[SUPPLIED DATA Boundary: Start]
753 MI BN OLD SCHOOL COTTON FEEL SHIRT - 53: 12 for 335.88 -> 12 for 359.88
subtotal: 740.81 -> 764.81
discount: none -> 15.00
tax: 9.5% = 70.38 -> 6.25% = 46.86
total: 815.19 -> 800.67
[SUPPLIED DATA Boundary: End]
# EXERCISE OBJECTIVE
Would you transcribe all of the data, keeping each line exact?

# EXERCISE RESPONSE
753 MI BN OLD SCHOOL COTTON FEEL SHIRT - 53: 12 for 335.88 -> 12 for 359.88
subtotal: 740.81 -> 764.81
discount: none -> 15.00
tax: 9.5% = 70.38 -> 6.25% = 46.86
total: 815.19 -> 800.67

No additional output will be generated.